Keeping IT services up and running is obviously important. System manufacturers have given a lot of thought to the subject. Some critical financial computers have been running continuously for years. There is a story on the internet about a Novell Netware 3 computer that was finally shut down after 16 years. In considering network uptime, the standard is for "Five 9s," or 99.999% availability. Achieving maximum uptime is an important consideration for any IT service offering.
How is maximum uptime achieved? Good management is the key. The International Organization for Standardization (ISO) created a framework for network management called FCAPS, which stands for:
- Fault management
- Configuration management
- Accounting management
- Performance management
- Security management
Issues with individual network components are both proactively and reactively handled using this model. Faults are monitored using alarms and event notifications. These are collected by agents of protocols such as SNMP (systems network management protocol) or some other proprietary solutions. Customizable thresholds may trigger alarms and even automatically generate tickets that end up in the queues of monitoring personnel in data centers. Large carrier networks may have separate departments to deal with the core, distribution or access layers of the network. Root cause analysis attempts to isolate and define critical issues after a major event.
Similar processes are used for system management. Internet service providers (ISPs) and managed hosting centers employ system administrators to monitor and manage the viability of servers, storage systems or other devices. Individual processes on Windows or Linux machines, for instance, can be viewed and controlled through graphical user interface (GUI) management programs in the same way that network protocols are.

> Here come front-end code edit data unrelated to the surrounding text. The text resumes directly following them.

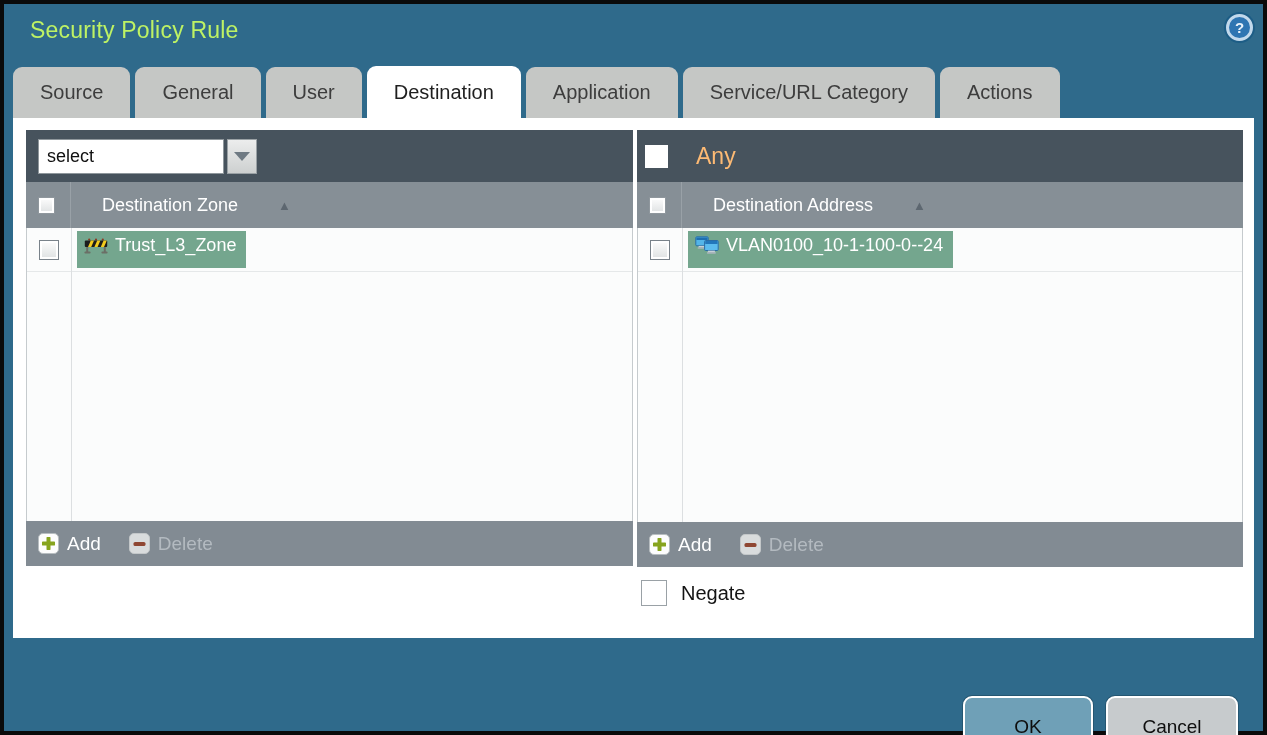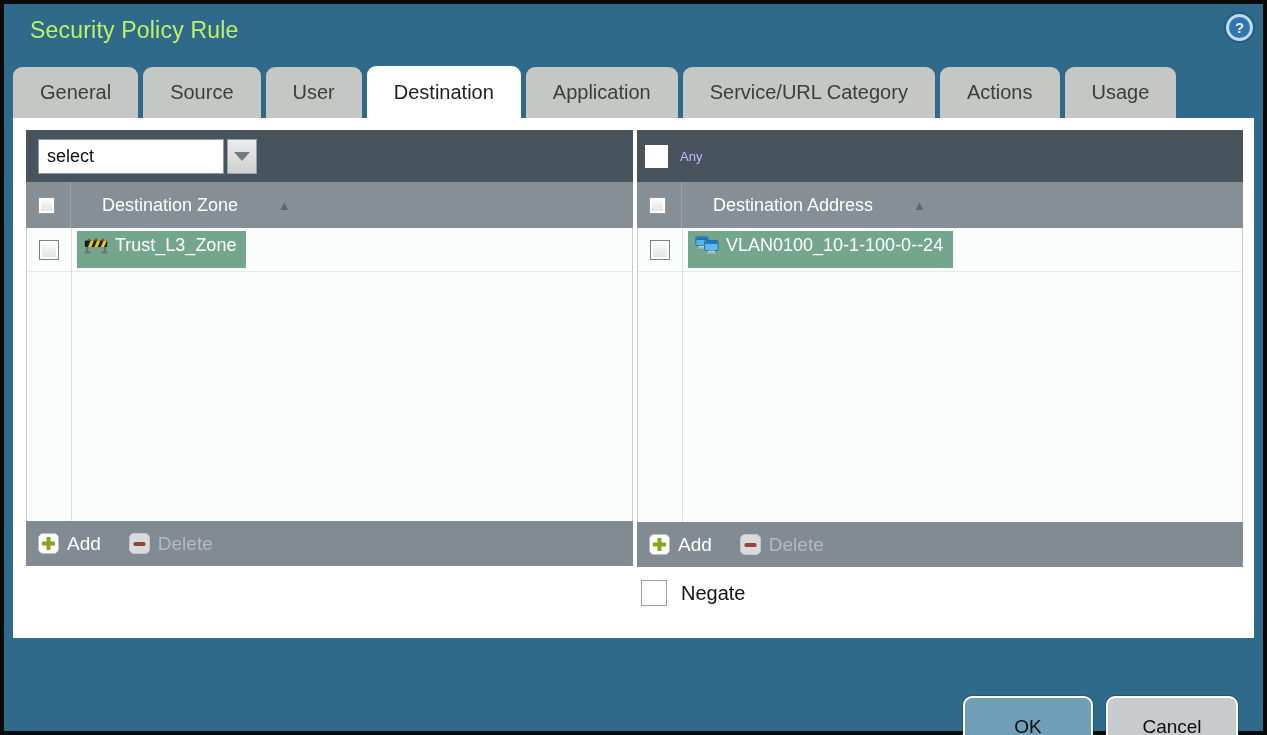--- a/index.html
+++ b/index.html
@@ -96,8 +96,8 @@
   </div>
 
   <div class="tabs">
+    <div class="tab">Source</div>
     <div class="tab">General</div>
-    <div class="tab">Source</div>
     <div class="tab">User</div>
     <div class="tab active">Destination</div>
     <div class="tab">Application</div>

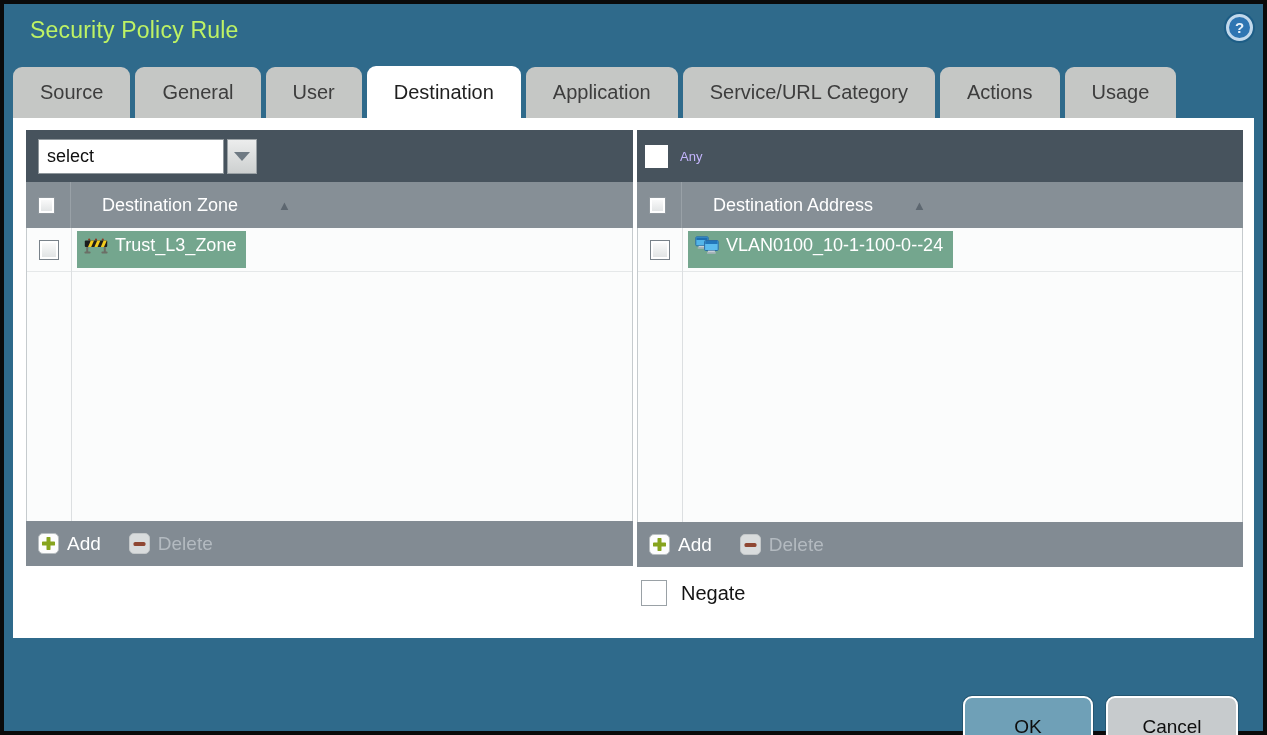--- a/index.html
+++ b/index.html
@@ -103,7 +103,6 @@
     <div class="tab">Application</div>
     <div class="tab">Service/URL Category</div>
     <div class="tab">Actions</div>
-    <div class="tab">Usage</div>
   </div>
 
   <div class="content">

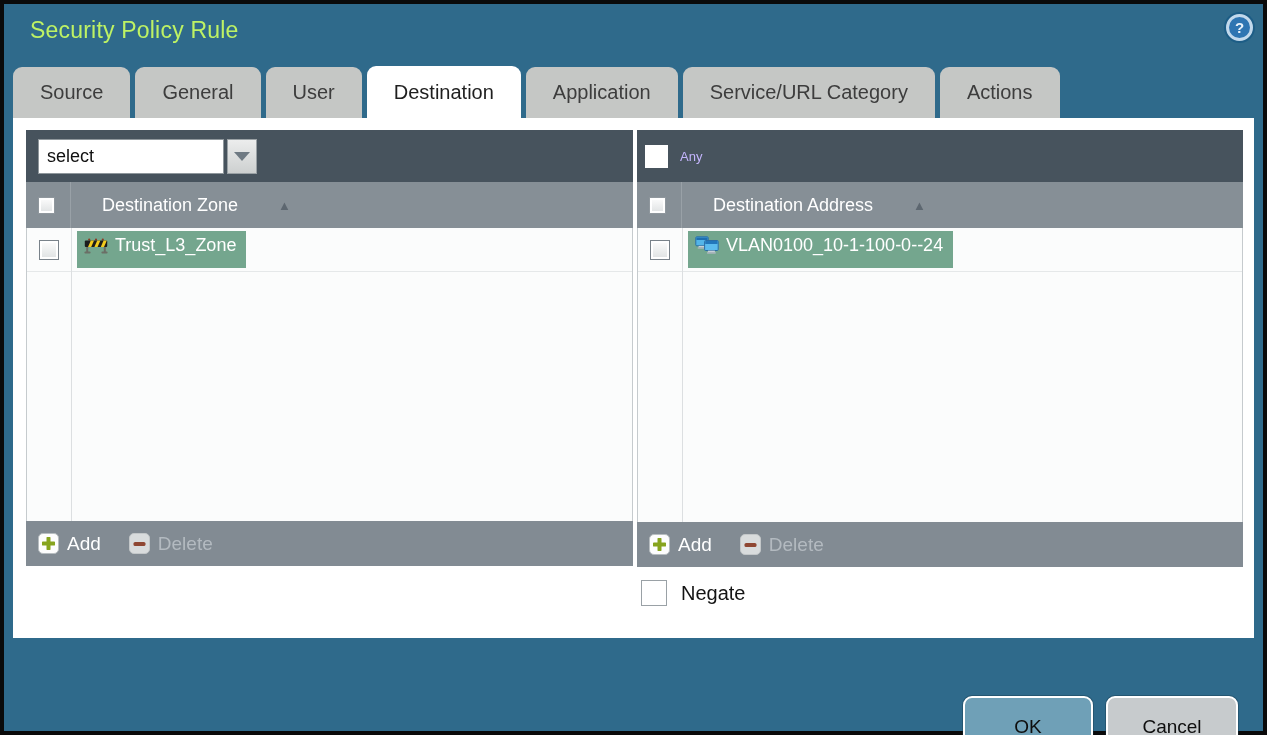--- a/index.html
+++ b/index.html
@@ -72,7 +72,7 @@
   .act-label { color:#fff; font-size:19px; }
   .act.disabled .act-label { color:#b3bac0; }
 
-  .any-label { margin-left:12px; color:#c4b5fd; font-size:13px; }
+  .any-label { margin-left:28px; color:#fdba74; font-size:23px; }
 
   .negate { position:absolute; left:628px; top:462px; display:flex; align-items:center; }
   .negate-label { margin-left:14px; font-size:20px; color:#141414; }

Remote surveillance and configuration of network components and systems provide real-time capability for maximizing system uptime. That extends to configuration changes, collecting key performance indicators, or implementing security enhancements.
One way to look at uptime and the robustness of any system is with the model that IBM called RAS: reliability, availability and serviceability. To ensure RAS, many methods have been developed. These include redundancy, data backup, uninterruptible power supply (UPS), hot-swappable components and automatic updates. Planned changes and maintenance windows offer opportunities to correct or improve known issues without distressing the user.
Eventually systems and networks will fail. Redundancy is one of the keys to system resiliency. This can apply to hardware, software or data. Those responsible for ensuring reliability in a network or software system will look for what may be considered a single point of failure (SPOF). Does the entire network flow through a single switch or cable? Are all processes taking place on a lone server? Is there only one copy of a critical data set? Without redundancy, a company can – in an instant – lose what may have taken years to develop.
Maximizing uptime is an “all-of-the-above” endeavor. Best practices have been developed through decades of experience and collaboration. New solutions are continually being put in place, such as self-healing networks, virtualization, data analytics and improved architecture. No single method will answer all issues that arise in complex systems. Every company attempts to make best use of its IT resources as efficiently as possible within the life cycle of the equipment at its disposal.